• [What the task requires] All of the data goes into your copy exactly as written. Images do not.

User interface change data
┌────────

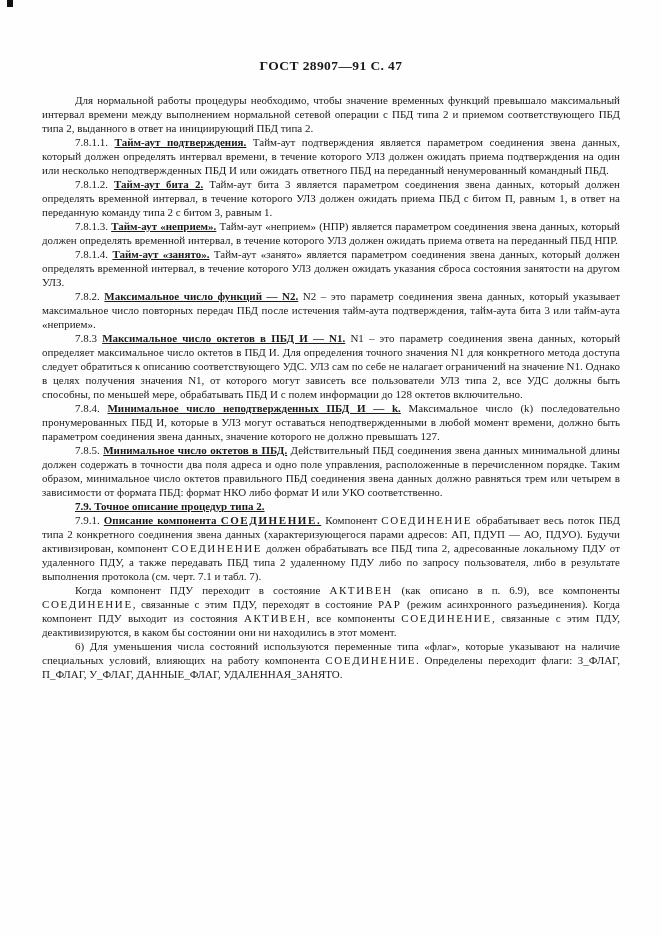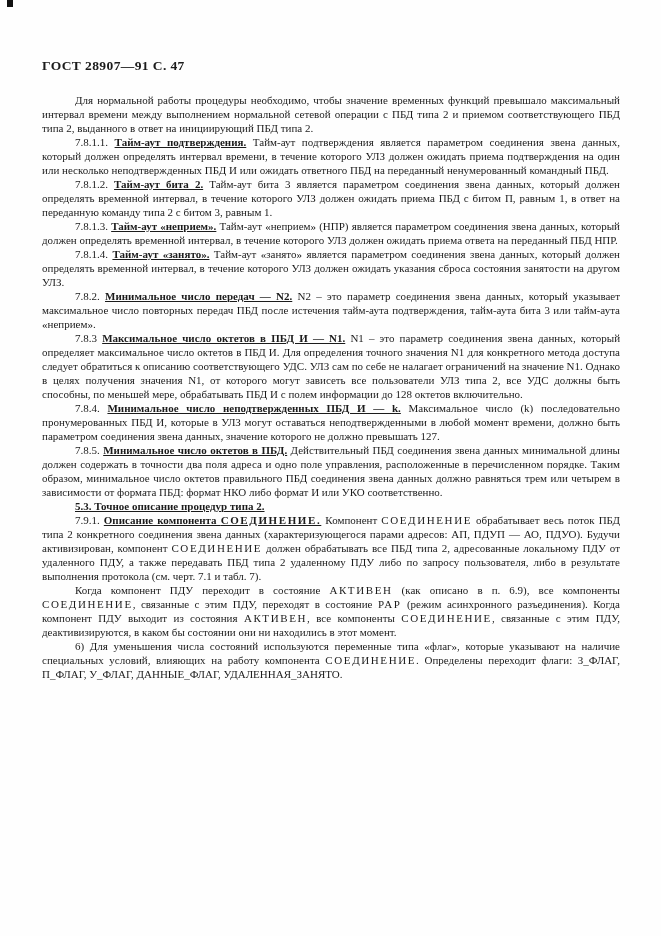--- a/index.html
+++ b/index.html
@@ -30,7 +30,7 @@
     top: 58px;
     left: 42px;
     right: 41px;
-    text-align: left;
+    text-align: center;
     font-weight: bold;
     font-size: 13.5px;
     letter-spacing: 0.4px;

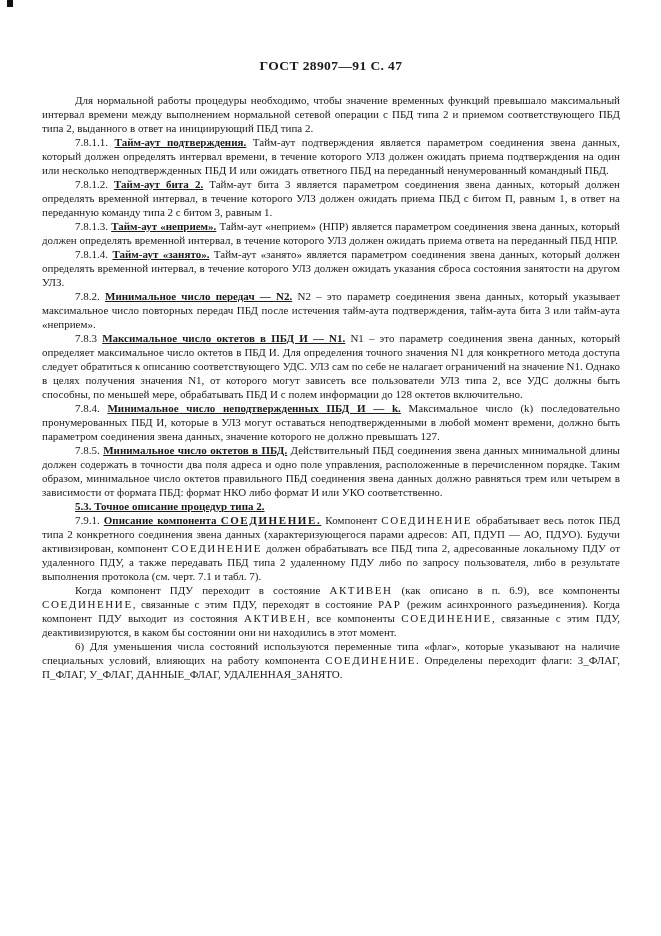--- a/index.html
+++ b/index.html
@@ -65,7 +65,7 @@
       <p class="para"><span>7.8.1.2. </span><span class="bold">Тайм-аут бита 2.</span><span> Тайм-аут бита 3 является параметром соединения звена данных, который должен определять временной интервал, в течение которого УЛЗ должен ожидать приема ПБД с битом П, равным 1, в ответ на переданную команду типа 2 с битом 3, равным 1.</span></p>
       <p class="para"><span>7.8.1.3. </span><span class="bold">Тайм-аут «неприем».</span><span> Тайм-аут «неприем» (НПР) является параметром соединения звена данных, который должен определять временной интервал, в течение которого УЛЗ должен ожидать приема ответа на переданный ПБД НПР.</span></p>
       <p class="para"><span>7.8.1.4. </span><span class="bold">Тайм-аут «занято».</span><span> Тайм-аут «занято» является параметром соединения звена данных, который должен определять временной интервал, в течение которого УЛЗ должен ожидать указания сброса состояния занятости на другом УЛЗ.</span></p>
-      <p class="para"><span>7.8.2. </span><span class="bold">Минимальное число передач — N2.</span><span> N2 – это параметр соединения звена данных, который указывает максимальное число повторных передач ПБД после истечения тайм-аута подтверждения, тайм-аута бита 3 или тайм-аута «неприем».</span></p>
+      <p class="para"><span>7.8.2. </span><span class="bold">Максимальное число функций — N2.</span><span> N2 – это параметр соединения звена данных, который указывает максимальное число повторных передач ПБД после истечения тайм-аута подтверждения, тайм-аута бита 3 или тайм-аута «неприем».</span></p>
       <p class="para"><span>7.8.3 </span><span class="bold">Максимальное число октетов в ПБД И — N1.</span><span> N1 – это параметр соединения звена данных, который определяет максимальное число октетов в ПБД И. Для определения точного значения N1 для конкретного метода доступа следует обратиться к описанию соответствующего УДС. УЛЗ сам по себе не налагает ограничений на значение N1. Однако в целях получения значения N1, от которого могут зависеть все пользователи УЛЗ типа 2, все УДС должны быть способны, по меньшей мере, обрабатывать ПБД И с полем информации до 128 октетов включительно.</span></p>
       <p class="para"><span>7.8.4. </span><span class="bold">Минимальное число неподтвержденных ПБД И — k.</span><span> Максимальное число (k) последовательно пронумерованных ПБД И, которые в УЛЗ могут оставаться неподтвержденными в любой момент времени, должно быть параметром соединения звена данных, значение которого не должно превышать 127.</span></p>
       <p class="para"><span>7.8.5. </span><span class="bold">Минимальное число октетов в ПБД.</span><span> Действительный ПБД соединения звена данных минимальной длины должен содержать в точности два поля адреса и одно поле управления, расположенные в перечисленном порядке. Таким образом, минимальное число октетов правильного ПБД соединения звена данных должно равняться трем или четырем в зависимости от формата ПБД: формат НКО либо формат И или УКО соответственно.</span></p>

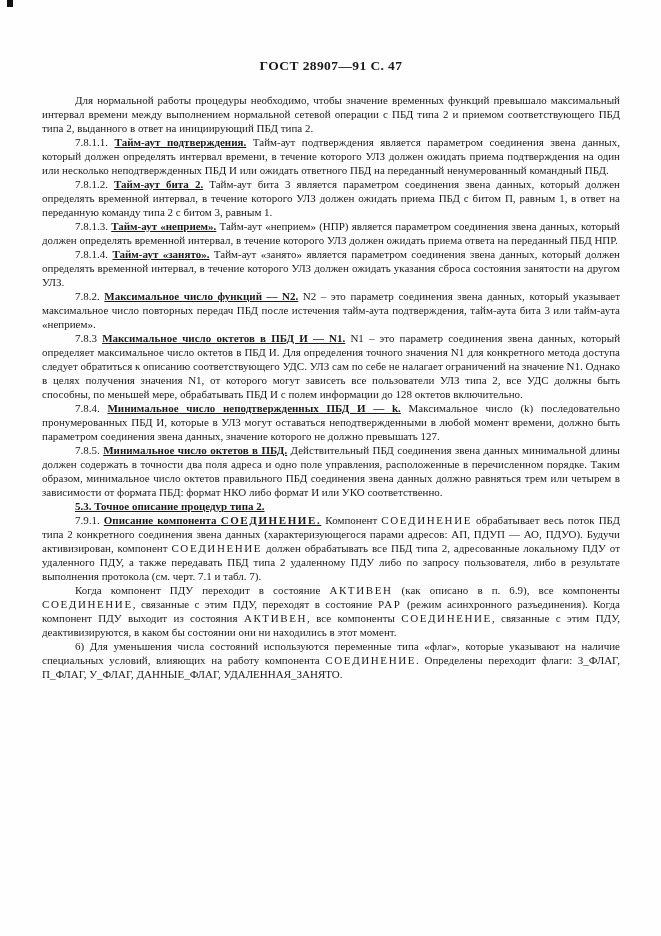--- a/index.html
+++ b/index.html
@@ -69,7 +69,7 @@
       <p class="para"><span>7.8.3 </span><span class="bold">Максимальное число октетов в ПБД И — N1.</span><span> N1 – это параметр соединения звена данных, который определяет максимальное число октетов в ПБД И. Для определения точного значения N1 для конкретного метода доступа следует обратиться к описанию соответствующего УДС. УЛЗ сам по себе не налагает ограничений на значение N1. Однако в целях получения значения N1, от которого могут зависеть все пользователи УЛЗ типа 2, все УДС должны быть способны, по меньшей мере, обрабатывать ПБД И с полем информации до 128 октетов включительно.</span></p>
       <p class="para"><span>7.8.4. </span><span class="bold">Минимальное число неподтвержденных ПБД И — k.</span><span> Максимальное число (k) последовательно пронумерованных ПБД И, которые в УЛЗ могут оставаться неподтвержденными в любой момент времени, должно быть параметром соединения звена данных, значение которого не должно превышать 127.</span></p>
       <p class="para"><span>7.8.5. </span><span class="bold">Минимальное число октетов в ПБД.</span><span> Действительный ПБД соединения звена данных минимальной длины должен содержать в точности два поля адреса и одно поле управления, расположенные в перечисленном порядке. Таким образом, минимальное число октетов правильного ПБД соединения звена данных должно равняться трем или четырем в зависимости от формата ПБД: формат НКО либо формат И или УКО соответственно.</span></p>
-      <p class="para"><span class="bold">5.3. Точное описание процедур типа 2.</span></p>
+      <p class="para"><span class="bold">7.9. Точное описание процедур типа 2.</span></p>
       <p class="para"><span>7.9.1. </span><span class="bold">Описание компонента </span><span class="bold spaced">СОЕДИНЕНИЕ.</span><span> Компонент </span><span class="spaced">СОЕДИНЕНИЕ</span><span> обрабатывает весь поток ПБД типа 2 конкретного соединения звена данных (характеризующегося парами адресов: АП, ПДУП — АО, ПДУО). Будучи активизирован, компонент </span><span class="spaced">СОЕДИНЕНИЕ</span><span> должен обрабатывать все ПБД типа 2, адресованные локальному ПДУ от удаленного ПДУ, а также передавать ПБД типа 2 удаленному ПДУ либо по запросу пользователя, либо в результате выполнения протокола (см. черт. 7.1 и табл. 7).</span></p>
       <p class="para"><span>Когда компонент ПДУ переходит в состояние </span><span class="spaced">АКТИВЕН</span><span> (как описано в п. 6.9), все компоненты </span><span class="spaced">СОЕДИНЕНИЕ</span><span>, связанные с этим ПДУ, переходят в состояние </span><span class="spaced">РАР</span><span> (режим асинхронного разъединения). Когда компонент ПДУ выходит из состояния </span><span class="spaced">АКТИВЕН</span><span>, все компоненты </span><span class="spaced">СОЕДИНЕНИЕ</span><span>, связанные с этим ПДУ, деактивизируются, в каком бы состоянии они ни находились в этот момент.</span></p>
       <p class="para"><span>6) Для уменьшения числа состояний используются переменные типа «флаг», которые указывают на наличие специальных условий, влияющих на работу компонента </span><span class="spaced">СОЕДИНЕНИЕ</span><span>. Определены переходит флаги: З_ФЛАГ, П_ФЛАГ, У_ФЛАГ, ДАННЫЕ_ФЛАГ, УДАЛЕННАЯ_ЗАНЯТО.</span></p>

└────────

• [Solution for this exercise]
--- a/index.html
+++ b/index.html
@@ -30,7 +30,7 @@
     top: 58px;
     left: 42px;
     right: 41px;
-    text-align: left;
+    text-align: center;
     font-weight: bold;
     font-size: 13.5px;
     letter-spacing: 0.4px;

--- a/index.html
+++ b/index.html
@@ -65,7 +65,7 @@
       <p class="para"><span>7.8.1.2. </span><span class="bold">Тайм-аут бита 2.</span><span> Тайм-аут бита 3 является параметром соединения звена данных, который должен определять временной интервал, в течение которого УЛЗ должен ожидать приема ПБД с битом П, равным 1, в ответ на переданную команду типа 2 с битом 3, равным 1.</span></p>
       <p class="para"><span>7.8.1.3. </span><span class="bold">Тайм-аут «неприем».</span><span> Тайм-аут «неприем» (НПР) является параметром соединения звена данных, который должен определять временной интервал, в течение которого УЛЗ должен ожидать приема ответа на переданный ПБД НПР.</span></p>
       <p class="para"><span>7.8.1.4. </span><span class="bold">Тайм-аут «занято».</span><span> Тайм-аут «занято» является параметром соединения звена данных, который должен определять временной интервал, в течение которого УЛЗ должен ожидать указания сброса состояния занятости на другом УЛЗ.</span></p>
-      <p class="para"><span>7.8.2. </span><span class="bold">Минимальное число передач — N2.</span><span> N2 – это параметр соединения звена данных, который указывает максимальное число повторных передач ПБД после истечения тайм-аута подтверждения, тайм-аута бита 3 или тайм-аута «неприем».</span></p>
+      <p class="para"><span>7.8.2. </span><span class="bold">Максимальное число функций — N2.</span><span> N2 – это параметр соединения звена данных, который указывает максимальное число повторных передач ПБД после истечения тайм-аута подтверждения, тайм-аута бита 3 или тайм-аута «неприем».</span></p>
       <p class="para"><span>7.8.3 </span><span class="bold">Максимальное число октетов в ПБД И — N1.</span><span> N1 – это параметр соединения звена данных, который определяет максимальное число октетов в ПБД И. Для определения точного значения N1 для конкретного метода доступа следует обратиться к описанию соответствующего УДС. УЛЗ сам по себе не налагает ограничений на значение N1. Однако в целях получения значения N1, от которого могут зависеть все пользователи УЛЗ типа 2, все УДС должны быть способны, по меньшей мере, обрабатывать ПБД И с полем информации до 128 октетов включительно.</span></p>
       <p class="para"><span>7.8.4. </span><span class="bold">Минимальное число неподтвержденных ПБД И — k.</span><span> Максимальное число (k) последовательно пронумерованных ПБД И, которые в УЛЗ могут оставаться неподтвержденными в любой момент времени, должно быть параметром соединения звена данных, значение которого не должно превышать 127.</span></p>
       <p class="para"><span>7.8.5. </span><span class="bold">Минимальное число октетов в ПБД.</span><span> Действительный ПБД соединения звена данных минимальной длины должен содержать в точности два поля адреса и одно поле управления, расположенные в перечисленном порядке. Таким образом, минимальное число октетов правильного ПБД соединения звена данных должно равняться трем или четырем в зависимости от формата ПБД: формат НКО либо формат И или УКО соответственно.</span></p>

--- a/index.html
+++ b/index.html
@@ -69,7 +69,7 @@
       <p class="para"><span>7.8.3 </span><span class="bold">Максимальное число октетов в ПБД И — N1.</span><span> N1 – это параметр соединения звена данных, который определяет максимальное число октетов в ПБД И. Для определения точного значения N1 для конкретного метода доступа следует обратиться к описанию соответствующего УДС. УЛЗ сам по себе не налагает ограничений на значение N1. Однако в целях получения значения N1, от которого могут зависеть все пользователи УЛЗ типа 2, все УДС должны быть способны, по меньшей мере, обрабатывать ПБД И с полем информации до 128 октетов включительно.</span></p>
       <p class="para"><span>7.8.4. </span><span class="bold">Минимальное число неподтвержденных ПБД И — k.</span><span> Максимальное число (k) последовательно пронумерованных ПБД И, которые в УЛЗ могут оставаться неподтвержденными в любой момент времени, должно быть параметром соединения звена данных, значение которого не должно превышать 127.</span></p>
       <p class="para"><span>7.8.5. </span><span class="bold">Минимальное число октетов в ПБД.</span><span> Действительный ПБД соединения звена данных минимальной длины должен содержать в точности два поля адреса и одно поле управления, расположенные в перечисленном порядке. Таким образом, минимальное число октетов правильного ПБД соединения звена данных должно равняться трем или четырем в зависимости от формата ПБД: формат НКО либо формат И или УКО соответственно.</span></p>
-      <p class="para"><span class="bold">5.3. Точное описание процедур типа 2.</span></p>
+      <p class="para"><span class="bold">7.9. Точное описание процедур типа 2.</span></p>
       <p class="para"><span>7.9.1. </span><span class="bold">Описание компонента </span><span class="bold spaced">СОЕДИНЕНИЕ.</span><span> Компонент </span><span class="spaced">СОЕДИНЕНИЕ</span><span> обрабатывает весь поток ПБД типа 2 конкретного соединения звена данных (характеризующегося парами адресов: АП, ПДУП — АО, ПДУО). Будучи активизирован, компонент </span><span class="spaced">СОЕДИНЕНИЕ</span><span> должен обрабатывать все ПБД типа 2, адресованные локальному ПДУ от удаленного ПДУ, а также передавать ПБД типа 2 удаленному ПДУ либо по запросу пользователя, либо в результате выполнения протокола (см. черт. 7.1 и табл. 7).</span></p>
       <p class="para"><span>Когда компонент ПДУ переходит в состояние </span><span class="spaced">АКТИВЕН</span><span> (как описано в п. 6.9), все компоненты </span><span class="spaced">СОЕДИНЕНИЕ</span><span>, связанные с этим ПДУ, переходят в состояние </span><span class="spaced">РАР</span><span> (режим асинхронного разъединения). Когда компонент ПДУ выходит из состояния </span><span class="spaced">АКТИВЕН</span><span>, все компоненты </span><span class="spaced">СОЕДИНЕНИЕ</span><span>, связанные с этим ПДУ, деактивизируются, в каком бы состоянии они ни находились в этот момент.</span></p>
       <p class="para"><span>6) Для уменьшения числа состояний используются переменные типа «флаг», которые указывают на наличие специальных условий, влияющих на работу компонента </span><span class="spaced">СОЕДИНЕНИЕ</span><span>. Определены переходит флаги: З_ФЛАГ, П_ФЛАГ, У_ФЛАГ, ДАННЫЕ_ФЛАГ, УДАЛЕННАЯ_ЗАНЯТО.</span></p>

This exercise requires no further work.